Wenn Mohammad Faruq Faruqi gefragt wird, wie oft er schon in Kanew war, dann muss der Lagerleiter des Vereins Freunde von Kanew nicht lange überlegen. Zwölfmal weilte er schon in der ukrainischen Stadt. „Die Menschen dort wissen, dass ich der Lagerleiter in Viersen bin. Von den unterschiedlichen Vereinen und Organisationen kommen vor Ort immer Anfragen, ob ich dies oder das im Lager habe oder besorgen könnte. Wenn ich wieder daheim bin, versuche ich, die gewünschten Gegenstände beim nächsten Transport mit auf die Reise zu schicken. Ich weiß genau, wo was ankommt und wie wir helfen“, sagt Faruq Faruqi.
Jeder einzelne Gegenstand geht durch seine Hände. Jedes Paket wird explizit beschriftet und zugewiesen, was auch für größere Gegenstände wie Krankenbetten, Rollstühle und Co gilt. „Das ist für die Zollformalitäten unabdingbar“, erläutert der Vereinsvorsitzende Paul Schrömbges. Die Arbeit ihres Lagermeisters könne gar nicht hoch genug geschätzt werden, fügt er an.
Der Verein könnte in Kanew nicht in der bestehenden Form helfen, wenn die Viersener Spendenbereitschaft nicht gegeben wäre. So kann rund alle drei Monate ein 12-Tonner mit Sachgütern verladen werden, und es ist den Freunden von Kanew auch noch möglich, die Personalkosten eines Rehacenters mitzutragen und durch Patenschaften Senioren eine Rentenunterstützung zukommen zu lassen. „Die Armut und die Zustände, die trotz unserer Hilfe immer noch herrschen, kann man sich in Viersen gar nicht vorstellen“, sagt Vorstandsmitglied Valerij Eske, der aufgrund seiner russischen Sprachkenntnisse als Übersetzter fungiert. Die Absprache, was in Kanew benötigt wird, ist dabei unabdingbar. „Wir leisten Hilfe, die wirklich ankommt. Wir haben den Blick auf Kanew“, betont Vorstandsmitglied Uwe Zöllner, der selber schon sieben Mal mit vor Ort war.

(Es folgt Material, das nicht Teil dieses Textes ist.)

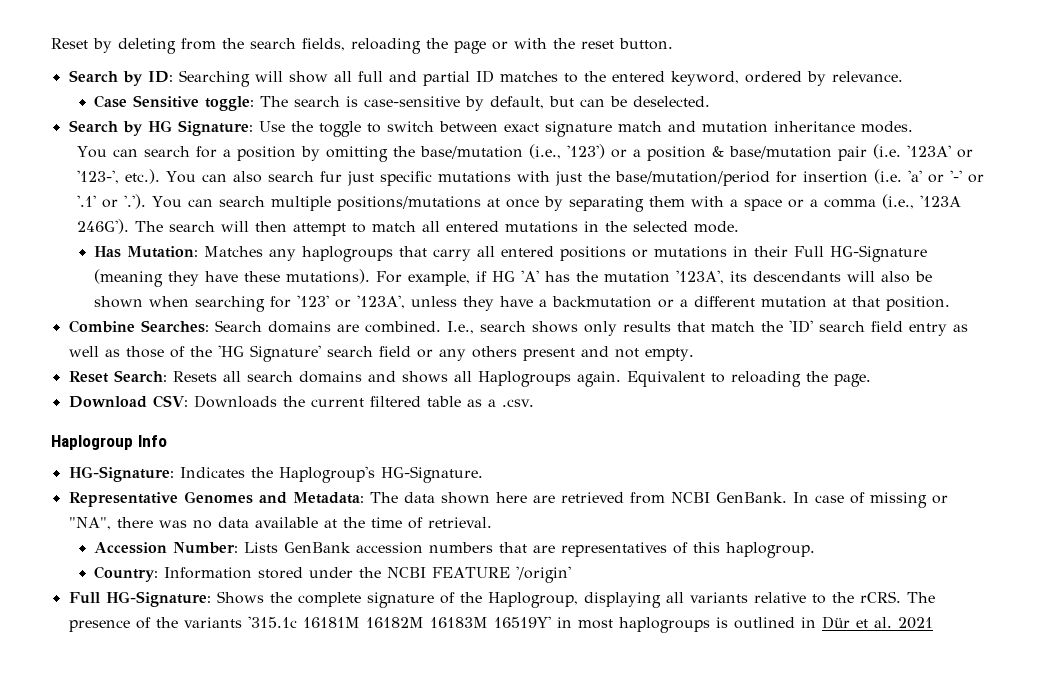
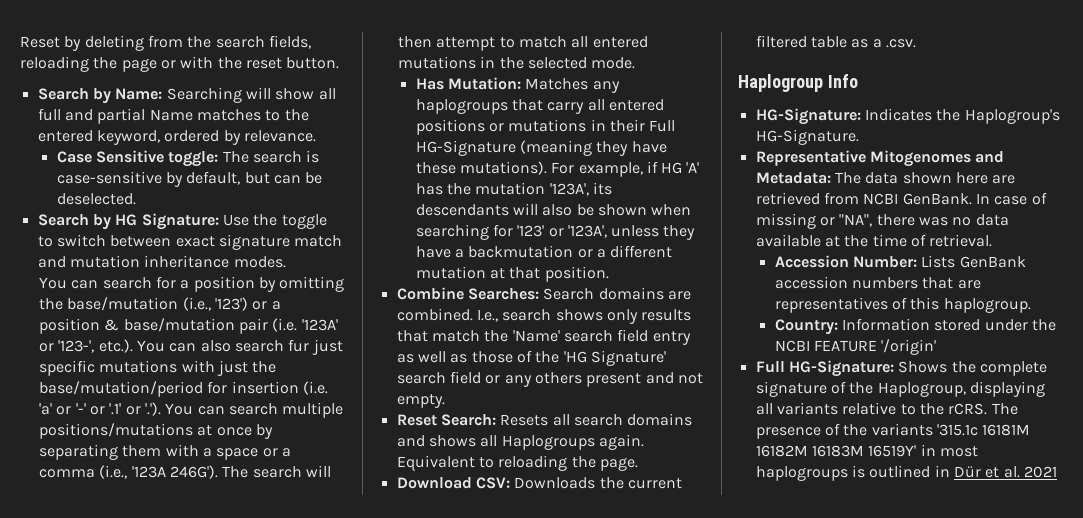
- Search by ID: Searching will show all full and partial ID matches to the entered keyword, ordered by relevance.
+ Search by Name: Searching will show all full and partial Name matches to the entered keyword, ordered by relevance.
- I.e., search shows only results that match the 'ID' search field entry as well as those of the 'HG Signature' search field or any others present and not empty.
+ I.e., search shows only results that match the 'Name' search field entry as well as those of the 'HG Signature' search field or any others present and not empty.
- Representative Genomes and Metadata: The data shown here are retrieved from NCBI GenBank.
+ Representative Mitogenomes and Metadata: The data shown here are retrieved from NCBI GenBank.

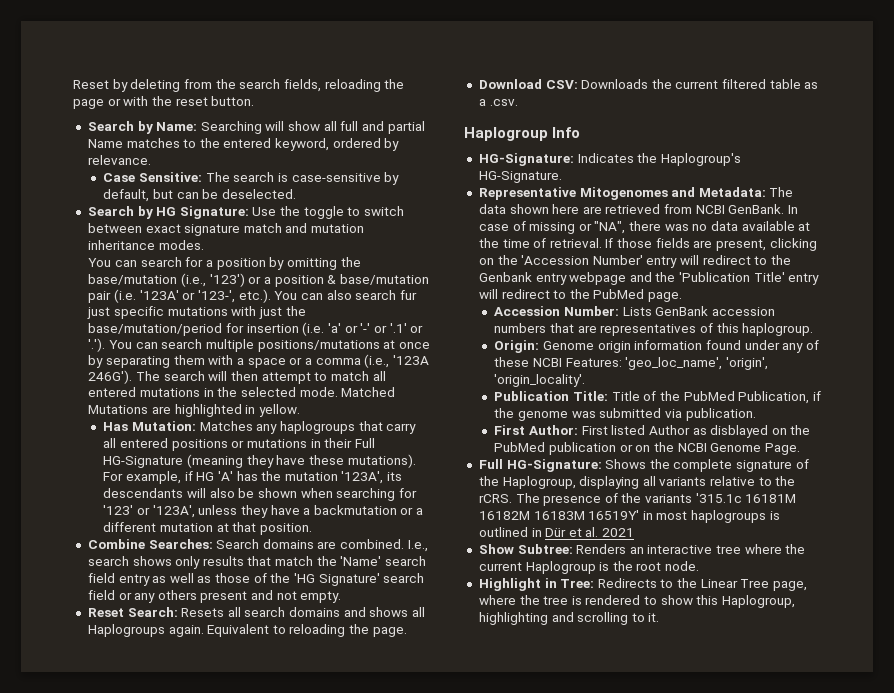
- Case Sensitive toggle: The search is case-sensitive by default, but can be deselected.
+ Case Sensitive: The search is case-sensitive by default, but can be deselected.
+ Matched Mutations are highlighted in yellow.
+ If those fields are present, clicking on the 'Accession Number' entry will redirect to the Genbank entry webpage and the 'Publication Title' entry will redirect to the PubMed page.
- Country: Information stored under the NCBI FEATURE '/origin'
+ Origin: Genome origin information found under any of these NCBI Features: 'geo_loc_name', 'origin', 'origin_locality'.
+ Publication Title: Title of the PubMed Publication, if the genome was submitted via publication.
+ First Author: First listed Author as disblayed on the PubMed publication or on the NCBI Genome Page.
+ Show Subtree: Renders an interactive tree where the current Haplogroup is the root node.
+ Highlight in Tree: Redirects to the Linear Tree page, where the tree is rendered to show this Haplogroup, highlighting and scrolling to it.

Alles muss den Gegebenheiten angepasst werden. Elektrische Krankenbetten, die mit auf die Reise gingen, waren zwar gut gemeint. Aber sie legten, da sie Strom benötigen, die gesamte Stromversorgung des Krankenhauses lahm. Hochmoderne Gerätschaften, gerade im medizinischen Bereich, sind ebenfalls problematisch, da es in der Ukraine dafür keine Ersatzteile gibt, wenn etwas kaputt geht.
Aber nicht nur die Hilfe zeichnet den Verein aus, sondern die zwischenmenschlichen Beziehungen. „Wir heißen nicht nur Freunde von Kanew. Wir sind wirkliche Freunde geworden. Es haben sich viele persönliche Beziehungen aufgebaut“, sagt Helmut Heyer vom Vorstand. Er selber reiste 1998 zum ersten Mal mit nach Kanew. Kein fließendes Wasser, elektrisches Licht für gerade einmal vier Stunden, Temperaturen von minus 20 Grad und Familien, die in kleinen Wohnungen mit sieben Personen lebten. Trotz dieser Widrigkeiten herrscht eine mehr als nur herzliche Aufnahme und eine große Bereitschaft, Gäste aus Viersen in den eigenen Familien aufzunehmen. „Jedes Mal, wenn wir nach Kanew reisen, werden wir an der Stadtgrenze von der Stadtspitze im Beisein von Frauen in Folklorekleidern mit Brot und Salz begrüßt. Wenn wir abreisen, finden sich beim Bürgermeister etliche Menschen ein, die uns mit Taschentüchern und Tränen in den Augen einen Abschiedsgruß winken“, erzählt Schrömbges. Ganz wichtig: Die Delegation des Vereins zahlt die Reise komplett aus der eigenen Tasche.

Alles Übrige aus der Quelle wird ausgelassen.